Dataset entries:
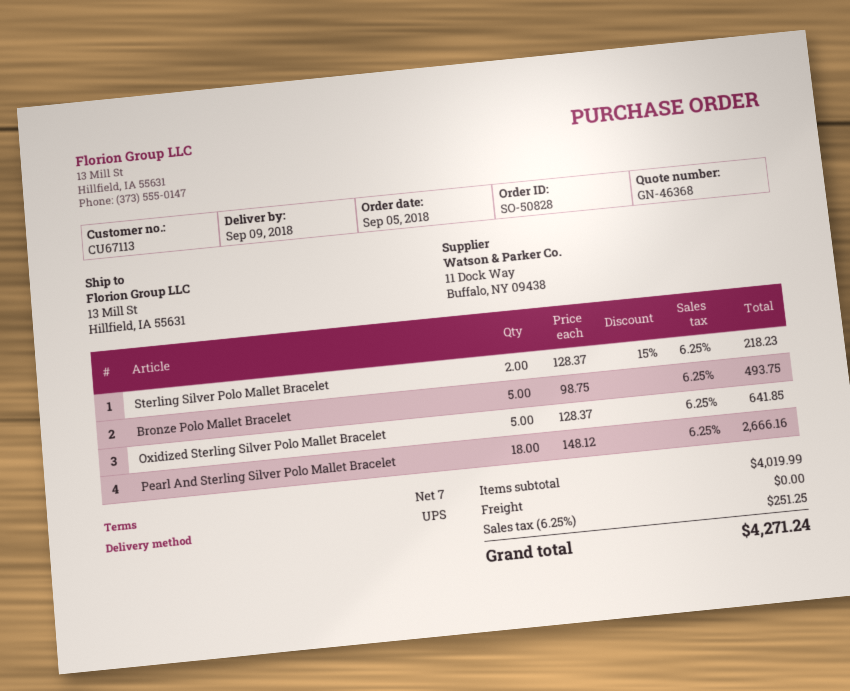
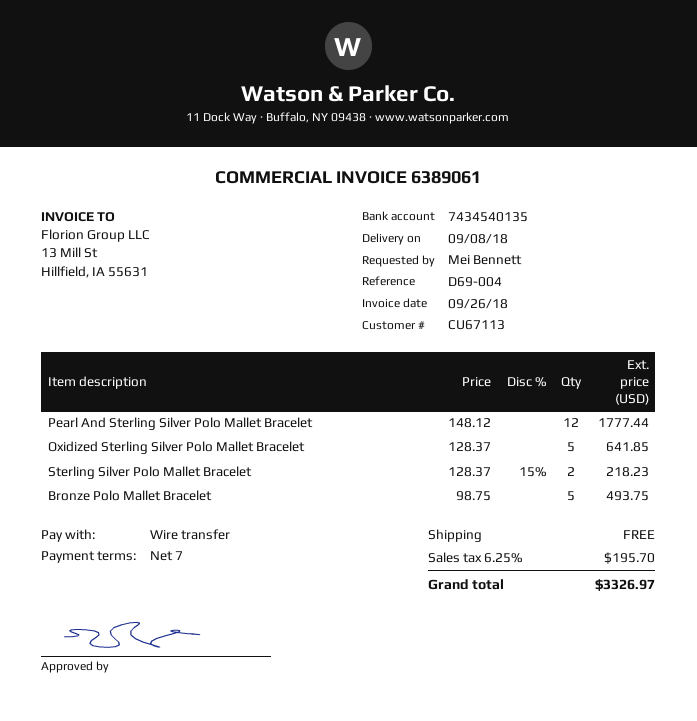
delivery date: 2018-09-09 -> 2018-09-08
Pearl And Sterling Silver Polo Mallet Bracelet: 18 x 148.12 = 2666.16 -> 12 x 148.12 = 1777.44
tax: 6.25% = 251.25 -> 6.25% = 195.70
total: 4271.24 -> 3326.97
==
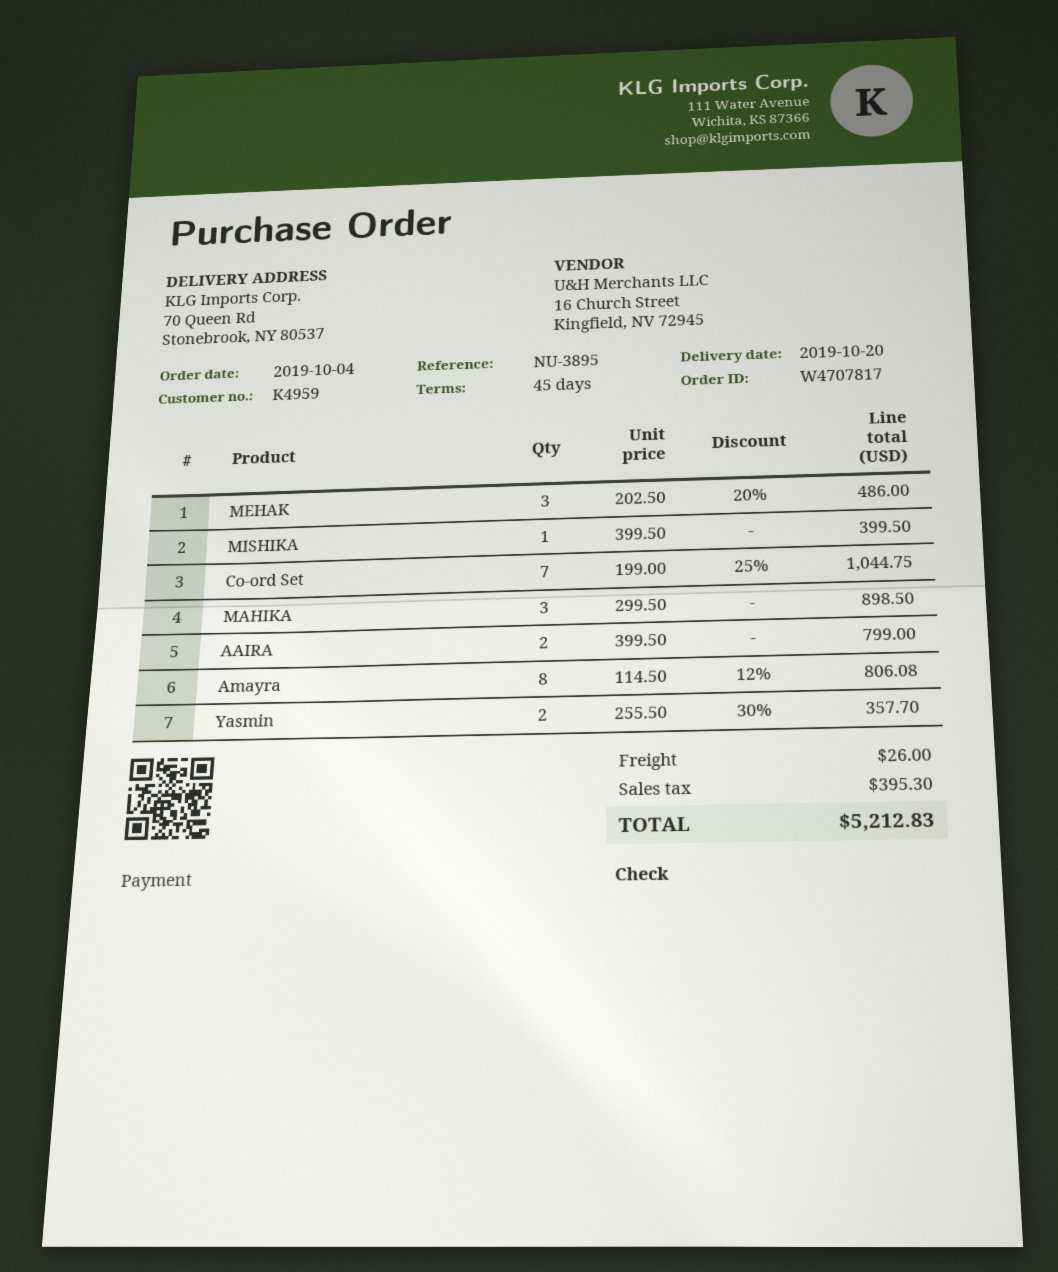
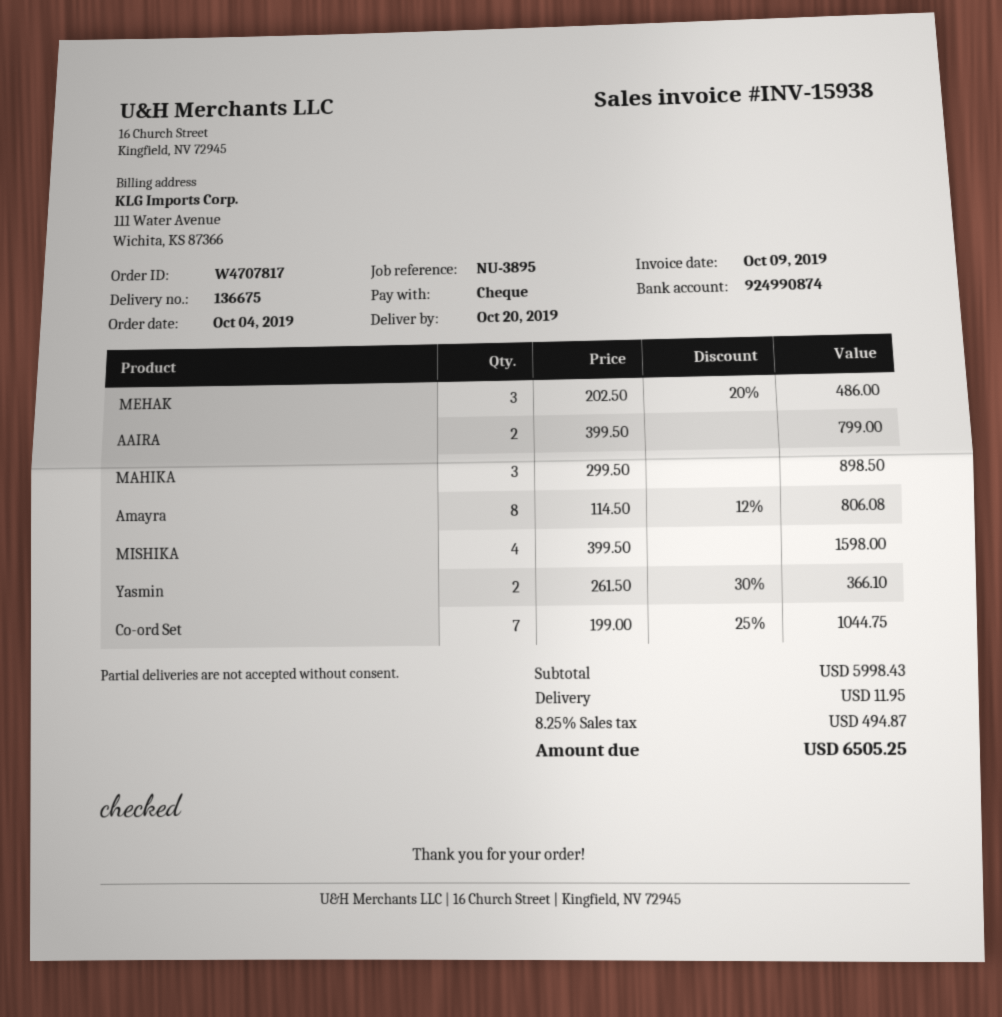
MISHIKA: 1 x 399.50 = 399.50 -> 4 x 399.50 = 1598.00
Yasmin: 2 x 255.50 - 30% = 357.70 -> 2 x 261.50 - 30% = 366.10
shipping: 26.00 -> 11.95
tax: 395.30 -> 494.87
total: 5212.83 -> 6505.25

Exercise description: Starting at the line above that contains "shipping: 26.00 -> 11.95", repeat each line exactly up to and including the line that contains "total: 5212.83 -> 6505.25", and stop there.

Output of the task:
shipping: 26.00 -> 11.95
tax: 395.30 -> 494.87
total: 5212.83 -> 6505.25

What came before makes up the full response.